Random from Dictionary

Sun Oct 21 17:29:07 EDT 2001

[Tim]
> ...
> In 2.2 you could use a more memory-efficient scheme via iterating over
> d directly:
>
> def random_from_dict(d, x):
>     "Return and remove x random (k, v) pairs from d."
>     from random import random
>     n = float(len(d))  # float() so x/n later doesn't truncate to 0
>     if not 1 <= x <= n:
>         raise ValueError("go away")
>     result = []
>     for k in d:
>         # Choose this item with probability x/n.
>         if random() <= x/n:
>             result.append((k, d[k]))
>             x -= 1
>             if x == 0:
>                 break
>         n -= 1
>     for k, v in result:
>         del d[k]
>     return result

[Martin von Loewis]
> Does that give each key in the dictionary the same probability of
> being picked (assuming random() distributes uniformly)?

Yes.

> If yes, is there some easy way to "see" that this is the case?

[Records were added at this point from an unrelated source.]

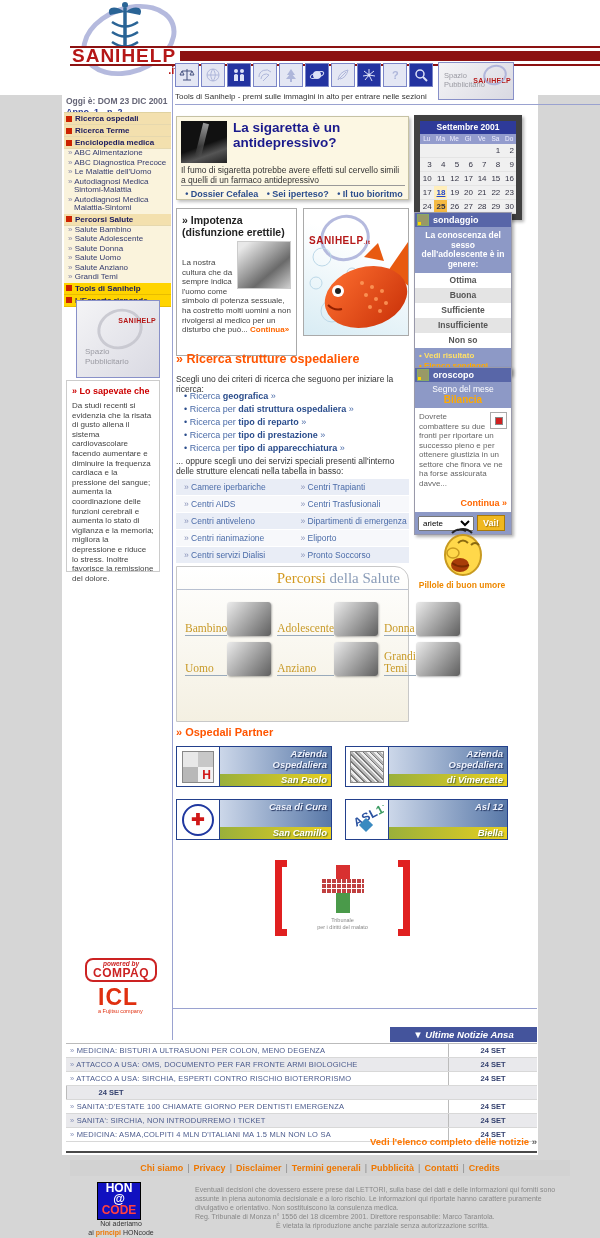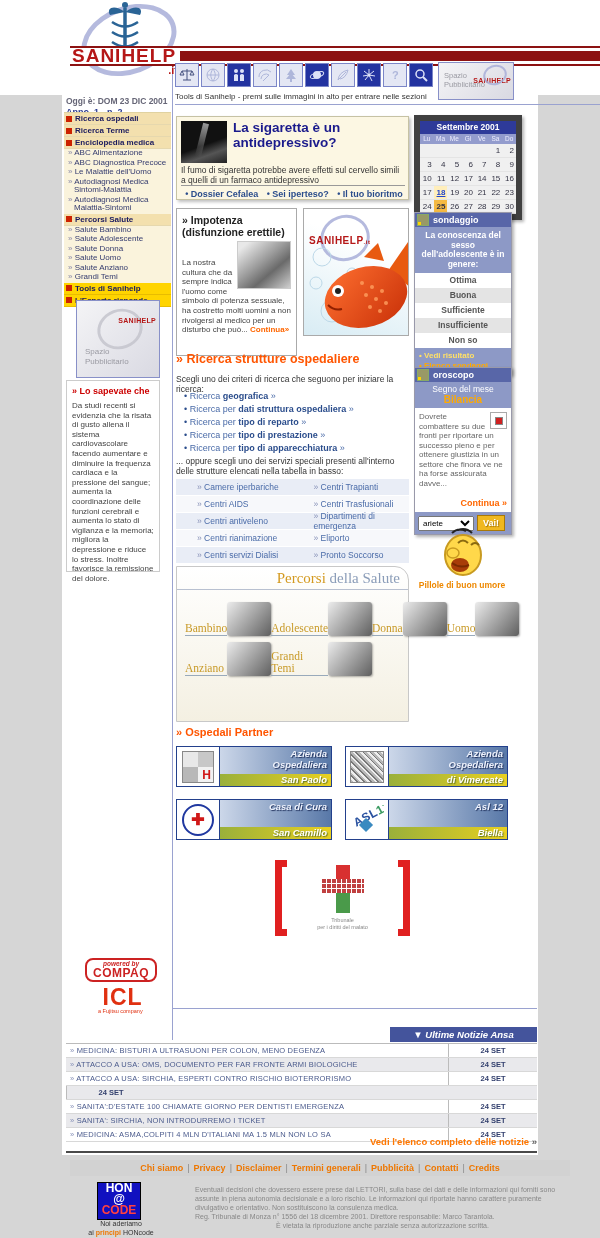"Camere iperbariche" .scell { padding-left: 21px -> 8px }
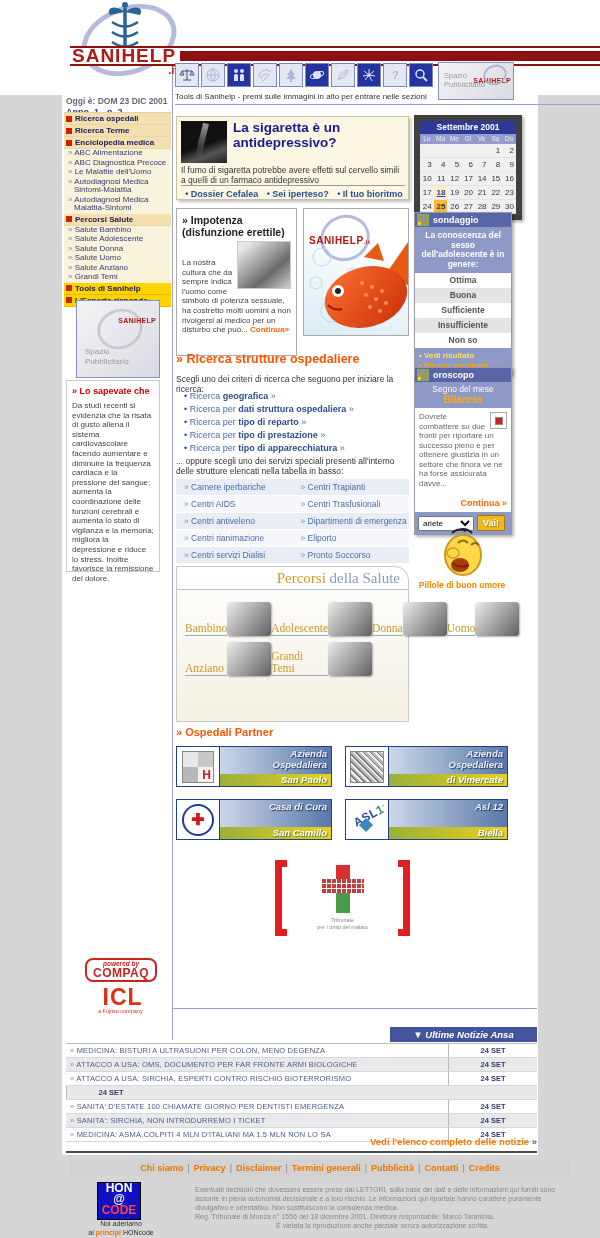"Bambino" #perc-grid { column-gap: 0 -> 6px; grid-template-columns: 1fr 1fr 1fr 1fr -> 1fr 1fr 1fr }
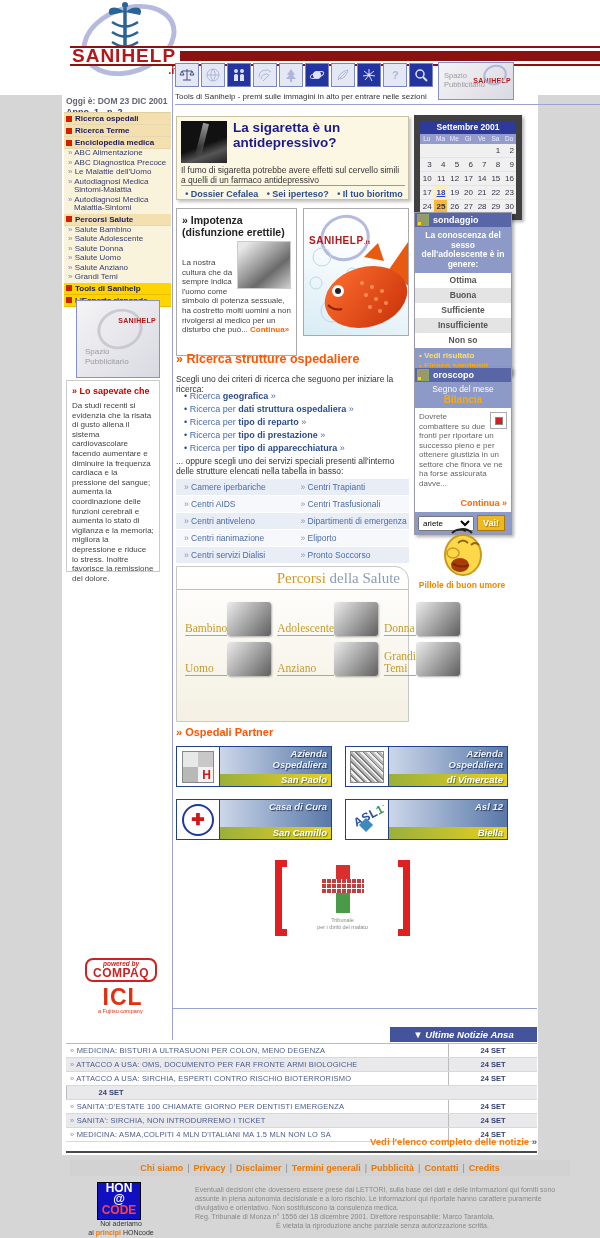"ICL" #icl { text-align: right -> left }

Not an entirely convincing easy way that I know of.  I view it like this:
The first element is obviously chosen with probability x/n, and that's
obviously correct.  If it's not chosen, then we need to pick an
x-combination of the n-1 remaining elements at random, so decrementing n
alone "obviously" does the right thing to reduce the problem to this new
case.  OTOH, if we do choose the first element, then what remains is to
choose a random x-1 combination of the remaining n-1 elements, so
decrementing both x and n is "obviously" correct to reduce the problem to
that new case.  You can turn that into a formal proof without *much*
difficulty.

"Algorithm S" in Knuth Vol 2 Ed 3 Section 3.4.2 is a more confusingly (to my
mind) coded version of this.  The text remarks that the algorithm appears
"to be incorrect", but leaves it to a series of detailed exercises to prove
it's unbiased.  Here's a start:  again, the first element is obviously
chosen with probability x/n.  It is or it isn't picked.  If it is, the 2nd
element is chosen with (conditional) probability x/n * (x-1)/(n-1); if it
isn't, with cond prob (n-x)/n * x/(n-1).  Add those together to get the prob
that the 2nd element is chosen:

    x*(x-1)   (n-x)*x   x*(x-1+n-x)   x*(n-1)   x
    ------- + ------- = ----------- = ------- = -
    n*(n-1)   n*(n-1)     n*(n-1)     n*(n-1)   n

Now wave your hands a lot for the rest, or break down and do some actual
math <wink>.

> If no, could one design an algorithm that iterates over a dictionary
> only once, still offers the same probability to each key?

Already done by the above.  A more efficient way, but harder to work out the
details, is to exploit that there are comb(n, x) possible x- combinations of
the integers in range(n).  Establish a computable bijection beteen all
x-combinations of range(n) and the integers in range(comb(n, x)).  Pick one
integer from range(comb(n, x)) at random, and compute the corresponding
x-combination of range(n) under the bijection.  This can be used as a list
of indices to suck out x elements from d.items().

playing-the-odds-ly y'rs  - tim